Chaque soignant a accès aux dossiers de son service en lecture, mis ne peut écrire,
évidemment que dans la rubrique correspondant à sa catégorie.
Les rubriques du dossier patient se limitent à celles strictement prévues par les textes.
Les fonctions de recherche de patient dans l’ensemble de la base de données à partir des
renseignements partiels (nom ou prénom, ou date de naissance) ont été désactivées de
façon à limiter le risque de « furetage » lié à une curiosité mal placée.
Une recherche de patient par les trois premières lettres de son nom reste possible, mais
réservée aux seuls soignants de son secteur (et ceux-ci ne verront apparaître que les patients
de leur secteur).
Une proposition avait été faite que l’accès au dossier nécessite l’entrée complète du nom de
famille, du prénom et de la date de naissance, mais était techniquement impossible dans
l’état du logiciel, et aurait entraîné trop de risques de ne plus avoir l’accès à certains dossiers
(en effet, plus les informations demandées pour une recherche de dossier sont complexes,
plus le risque d’erreur est important).

Il reste malgré tout une possibilité d’accéder au dossier d’un patient inscrit dans la base de
données, en tentant de créer un nouveau dossier avec le nom de la personne «recherchée ».
Le logiciel va alors signaler qu’il existe déjà un dossier à ce nom et va proposer soit d’en
créér un nouveau soit de récupérer l’existant (c’est un processus necessaire pour éviter la
création de doublons)

L’ouverture du dossier va alors inscrire le nom de la personne ayant fait la recherche , dans
une " liste des utilisateurs" spécifique à ce dossier et consultable dans celui-ci, mais il s’est
avéré à l’usage que très peu de soignants pensaient à consulter cette liste.

Il a donc été introduit une nouvelle modalité de soins, dite « consultation dossier » qui est
générée automatiquement à chaque ouverture d’un dossier patient par un utilisateur
extérieur au service.et apparaitra alors dès l'affichage du dossier

Enfin, il a été créé une modalité particulière de consultation de dossier, limitée aux médecins
et psychologues, pour certains patients susceptibles d’exacerber une curiosité indésirable
(personnages publics et/ou médiatiques, membre de la famille de soignants, etc.).
-Conclusion
Lors des échanges avec les autres Etablissements utilisateurs de Cortexte il est apparu que notre
établissement est un de ceux qui s’est choisi le niveau de celui de confidentialité des données le plus élevé.

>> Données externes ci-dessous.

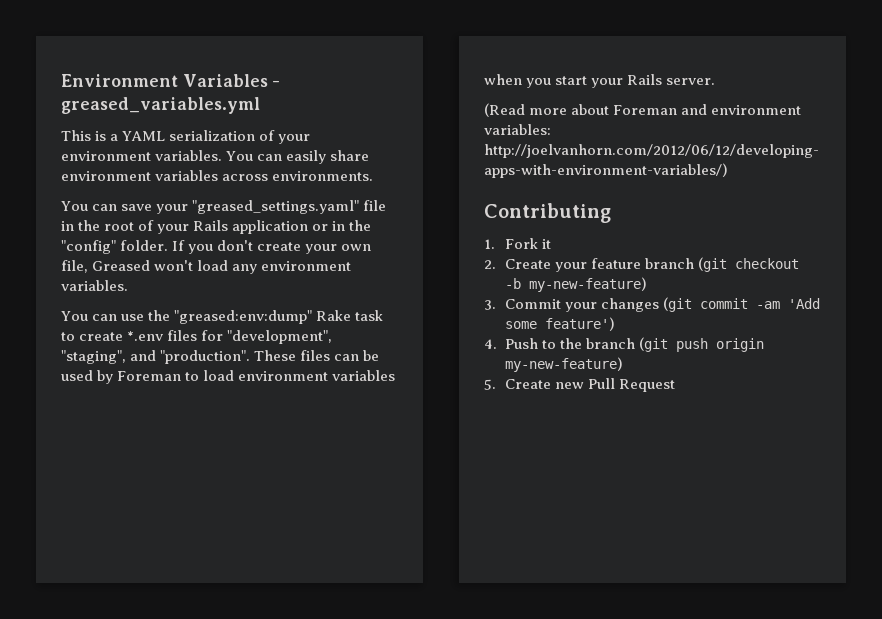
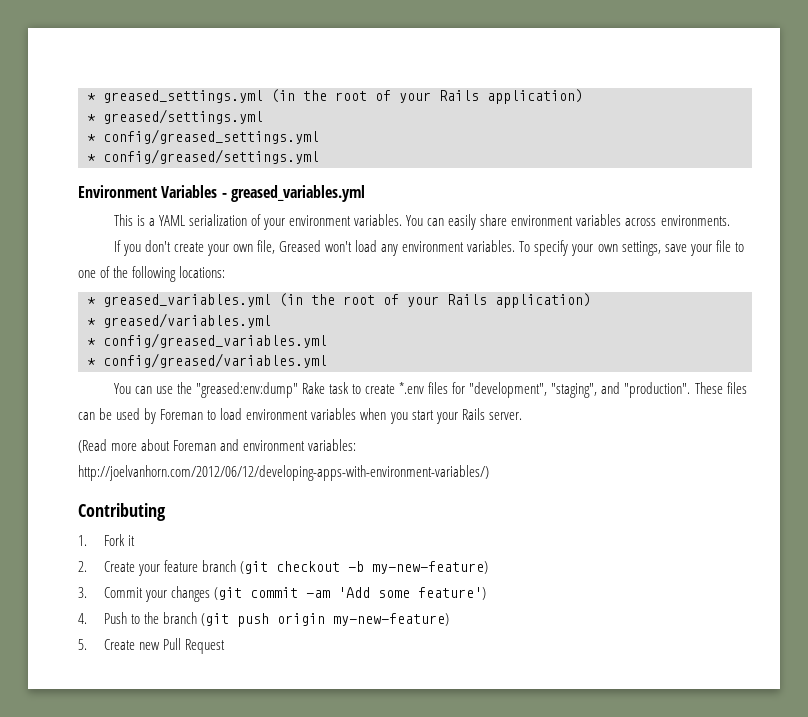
+ * greased_settings.yml (in the root of your Rails application)
+ * greased/settings.yml
+ * config/greased_settings.yml
+ * config/greased/settings.yml
- You can save your "greased_settings.yaml" file in the root of your Rails application or in the "config" folder.
+ To specify your own settings, save your file to one of the following locations:
+ * greased_variables.yml (in the root of your Rails application)
+ * greased/variables.yml
+ * config/greased_variables.yml
+ * config/greased/variables.yml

Tout ceci ne s’est pas fait en un jour, le processus de réflexion a constamment évolué au fur et à
mesure de la familiarisation croissante des utilisateurs avec le logiciel, de la prise de conscience
consécutive de ses possibilités, ses limites et ses failles, et des évolutions apportées par l’éditeur.
Ce processus reste par ailleurs ouvert et une vigilance toujours active nécessaire.